Anymore it seems that families and their overstuffed schedules are running in fifty different directions from the time the bell rings to the time everyone falls into their beds way past bedtime. So how are we making time to actually sit and eat together? 
According to a spokesperson for the American Dietetic Association, "families who eat together have healthier, more balanced diets. Making family mealtime a priority not only improves everyone's physical health, but it also contributes to their overall well-being and mental health."
One thing about eating together that appeals to me is that it allows me to control what my son is putting in his mouth. When he is elsewhere, I never know what he is receiving in terms of food and nutrition. And as he gets older and spends more time away from home (boo-hoo), I know that this will be an even greater struggle.
Additionally, eating together as a family allows parents to establish hopeful habits for their children. One day my son might go off to college thus taking a sabbatical from home-cooked meals for weeks or even a month at a time (say it ain't so). But I will have some peace in knowing that five years at college surely can't negate my eighteen years of meal-together rituals established here in my home.
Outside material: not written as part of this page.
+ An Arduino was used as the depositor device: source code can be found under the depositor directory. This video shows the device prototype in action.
Furthermore, my husband was raised in a small town miles away from a restaurant of any sort. Nearly every evening meal that he consumed was prepared in his mother's kitchen and delivered to the family at the dining room table. Now my husband might be a rare breed, but because of this delicious upbringing, my husband can cook a serious meal - breakfast, lunch, dinner - you name it, he can cook it. What joy that brings me my family!
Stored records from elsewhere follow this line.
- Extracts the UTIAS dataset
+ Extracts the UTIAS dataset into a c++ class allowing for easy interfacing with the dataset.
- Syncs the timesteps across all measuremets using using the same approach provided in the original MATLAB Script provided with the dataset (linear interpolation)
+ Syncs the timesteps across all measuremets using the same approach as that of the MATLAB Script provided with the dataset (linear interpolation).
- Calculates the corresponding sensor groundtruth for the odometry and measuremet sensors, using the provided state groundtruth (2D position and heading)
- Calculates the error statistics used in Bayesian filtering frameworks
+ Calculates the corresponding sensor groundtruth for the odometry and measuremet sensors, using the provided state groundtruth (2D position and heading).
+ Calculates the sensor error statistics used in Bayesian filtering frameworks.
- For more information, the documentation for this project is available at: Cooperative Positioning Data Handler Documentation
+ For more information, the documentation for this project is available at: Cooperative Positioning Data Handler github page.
Additionally, mealtime is a perfect lab setting for learning socialization skills and manners. The dinner table is a wonderful place for children to practice how we want them to behave in public. Though mealtime can and should be enjoyable, there is no harm in learning how to keep our napkin on our lap or how to ask, "can you please pass the salt?"
Finally, eating together establishes ritual and tradition. I take great comfort in knowing that, no matter what happens during the day, my family will be together for dinner. Growing up, I always sat in the same seat on the same side of the table during our meals together, and it would not have felt the same had my father, for instance, taken a different chair at the table one evening. To me, our everyone-has-an-assigned-seat was like a security blanket.
In fact, a 2004 Archives of Pediatric and Adolescent Medicine study found that families who regularly eat together are closer than those who eat separately. When we sit down with our children we create an environment conducive to communication. Mealtime is a great opportunity to actually talk with our kids rather than simply mentioning something in passing as we often do when we are scurrying off to the next event. Also, dinnertime occurs at the end of the day, which means that by then, we all have some catching up to do.
As we approach the holidays, it would do us all good to break-in the dining room table before our company arrives. Nothing fancy, nothing formal - just family, food, and memories.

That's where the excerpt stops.